▶ [DATA SHOWN]
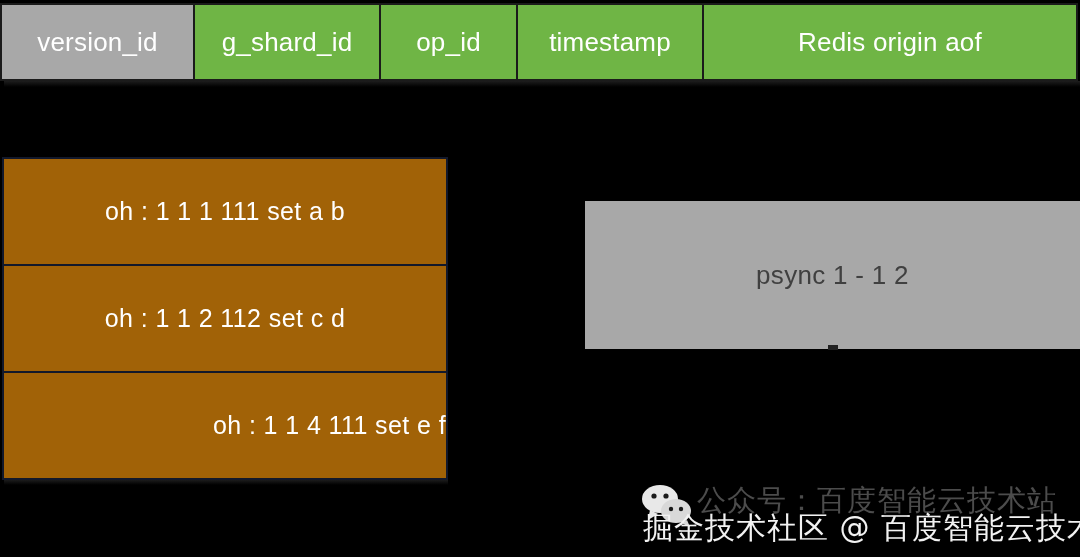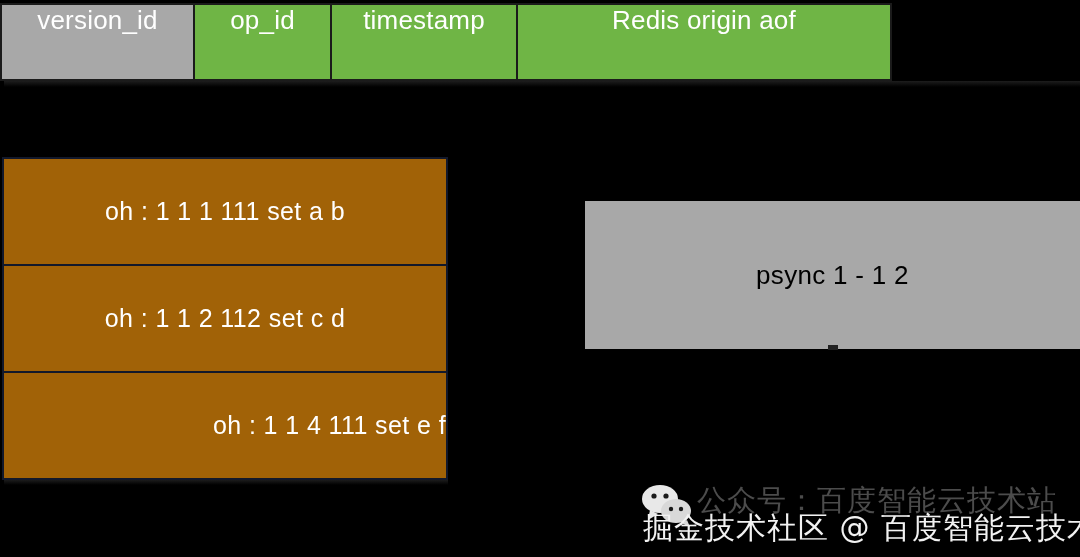--- a/index.html
+++ b/index.html
@@ -31,7 +31,7 @@
     box-sizing: border-box;
     height: 78px;
     display: flex;
-    align-items: flex-start;
+    align-items: center;
     justify-content: center;
     color: #ffffff;
     font-size: 26px;

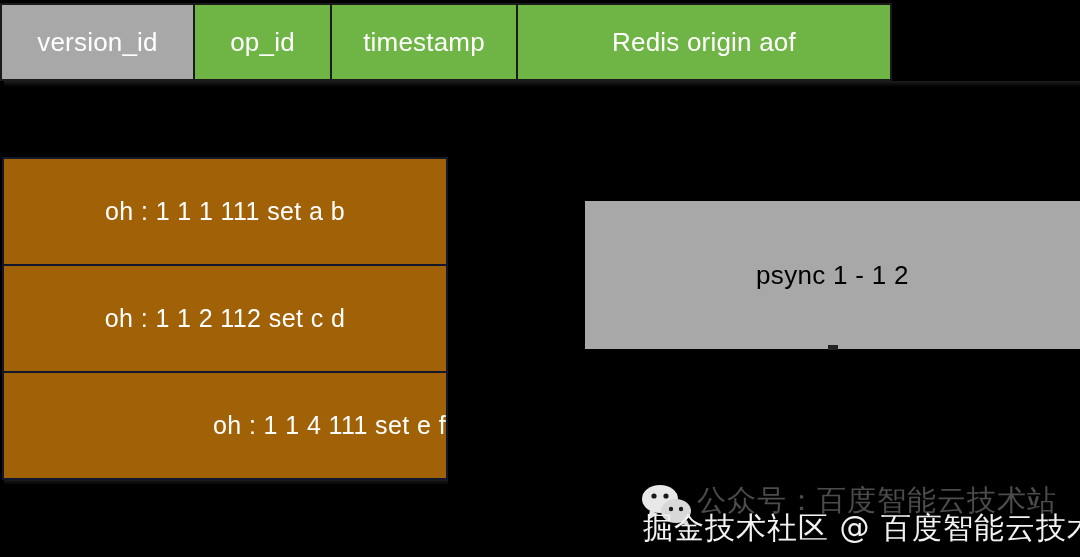--- a/index.html
+++ b/index.html
@@ -170,6 +170,9 @@
 <div class="header-table">
   <div class="header-cell cell-version">
     <span>version_id</span>
+  </div>
+  <div class="header-cell cell-gshard">
+    <span>g_shard_id</span>
   </div>
   <div class="header-cell cell-opid">
     <span>op_id</span>

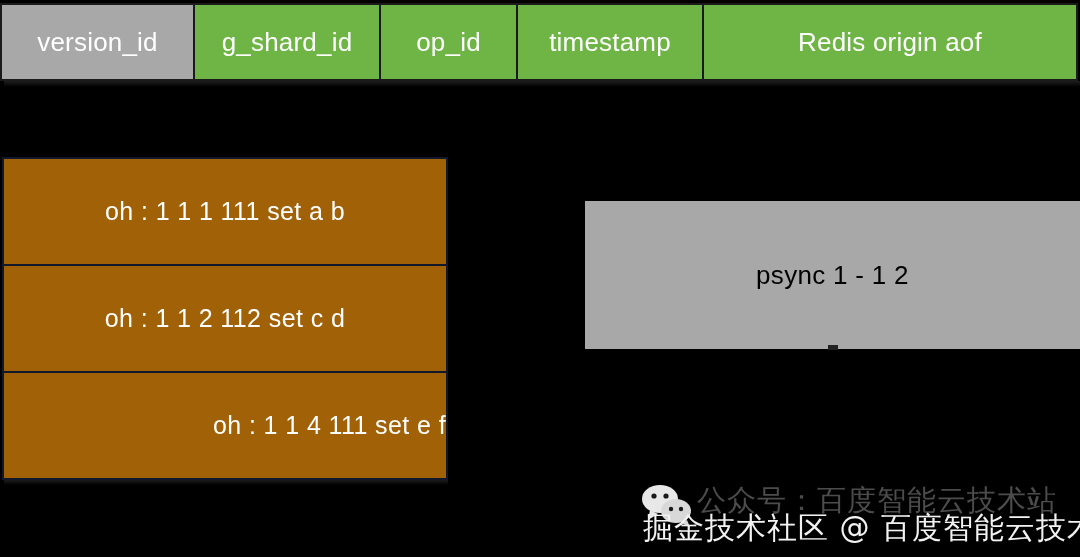--- a/index.html
+++ b/index.html
@@ -102,7 +102,7 @@
     width: 495px;
     height: 148px;
     background: #a8a8a8;
-    color: #000000;
+    color: #404040;
     display: flex;
     flex-direction: column;
     align-items: center;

▶ [PROBLEM]
Please give the number of lines in the entries above that hold "items", with no other words.

▶ [WRITTEN RESPONSE]
3